I like how you have a home smartcard. I can’t believe many do.

Pretty much anyone should do. There's no excuse to at least keep your personal PGP keys in some USB dongle. I personally wouldn't recommend yubikey for various reasons, but there are a lot more options nowadays. Most of those vendors also now have HSM options which are reasonably priced and scale well enough for small hosting purposes.

I started a long time ago with empty smartcards and a custom card applet - back then it was quite complicated to find empty smartcards as a private customer. By now I've also switched to readily available modules.

Why do you think cloud operators are lying?

One of the key concepts of the cloud is that your VMs are not tied to physical hardware. Which in turn means the key storage also isn't - which means extraction of keys is possible. Now they'll tell you some nonsense how they utilize cryptography to make it secure - but you can't beat "key extraction is not possible at all".

For the other bits I've mentioned a few times side channel attacks. Then there's AMDs encrypted memory (SEV) claiming to fully isolate VMs from each other, with multiple published attacks. And we have AMDs PSP and intels ME, both with multiple published attacks. I think there also was a published attack against the key storage I described above, but I don't remember the name.

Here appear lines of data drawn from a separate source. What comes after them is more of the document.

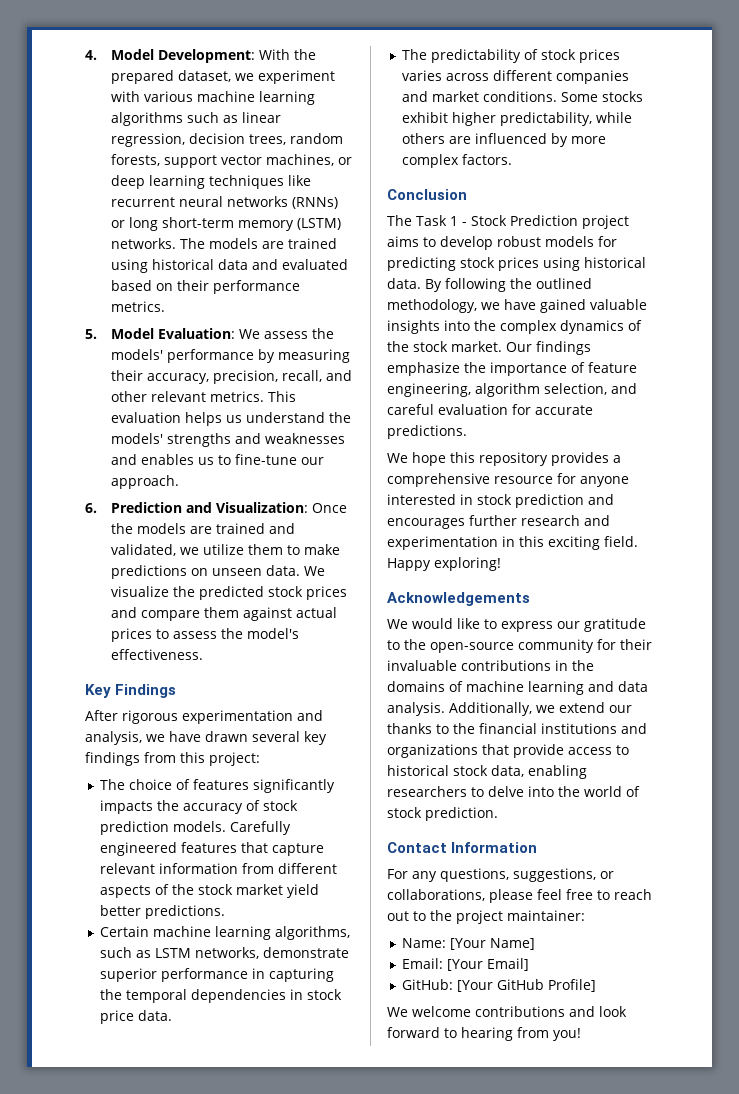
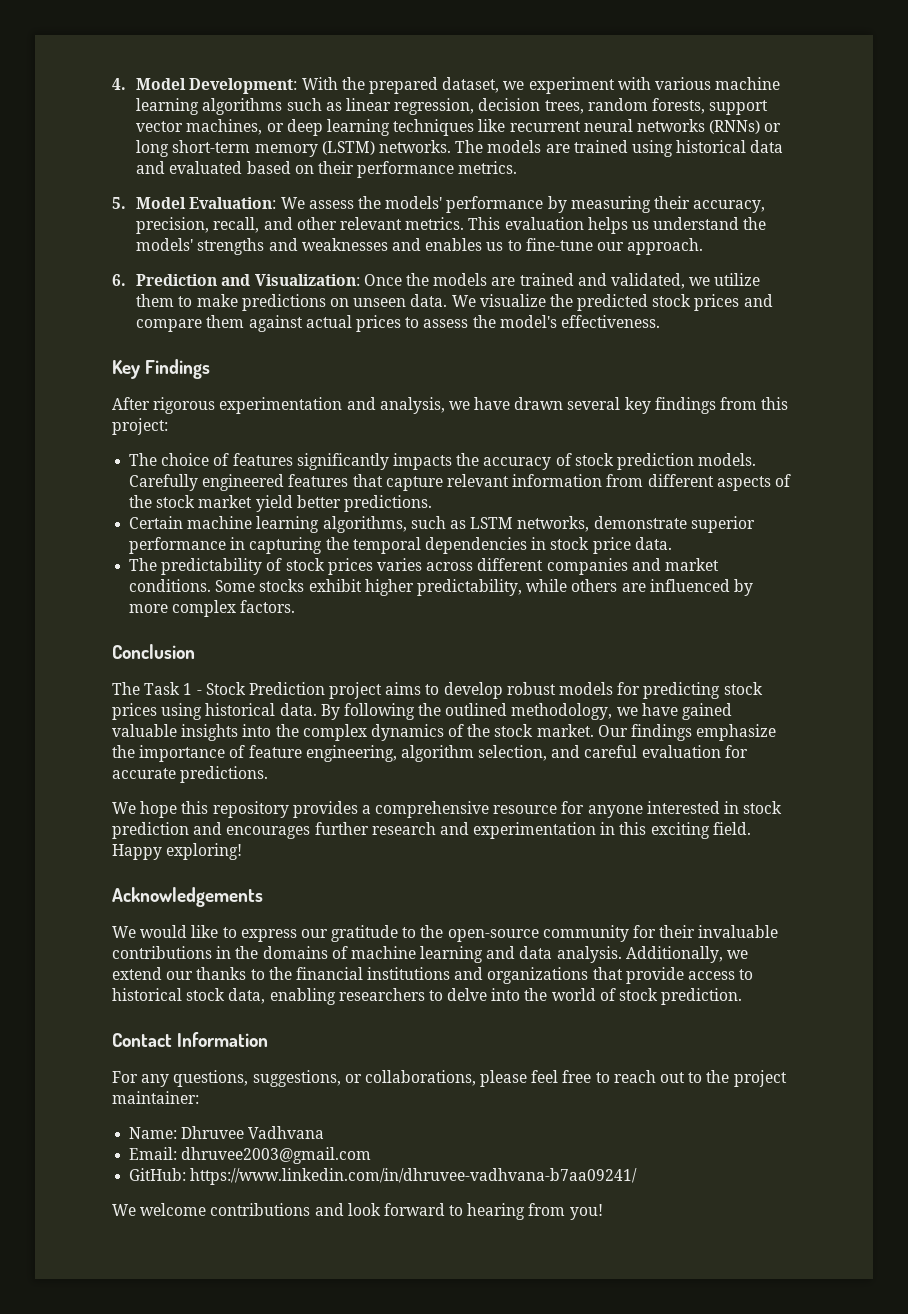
- Name: [Your Name]
+ Name: Dhruvee Vadhvana
- Email: [Your Email]
+ Email: dhruvee2003@gmail.com
- GitHub: [Your GitHub Profile]
+ GitHub: https://www.linkedin.com/in/dhruvee-vadhvana-b7aa09241/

I agree that our stuff is unlikely to be victim of an targeted attack in the cloud - but could be impacted by a targeted attack on something sharing bare metal with you. Or somebody just managed to perfect one of the currently possible attacks to run them larger scale for data collection - in all cases you're unlikely to be properly informed about the data loss.

[-] aard@kyu.de 2 points 1 year ago

Not enough onions. Your average mettigel has better mett/onion ratio.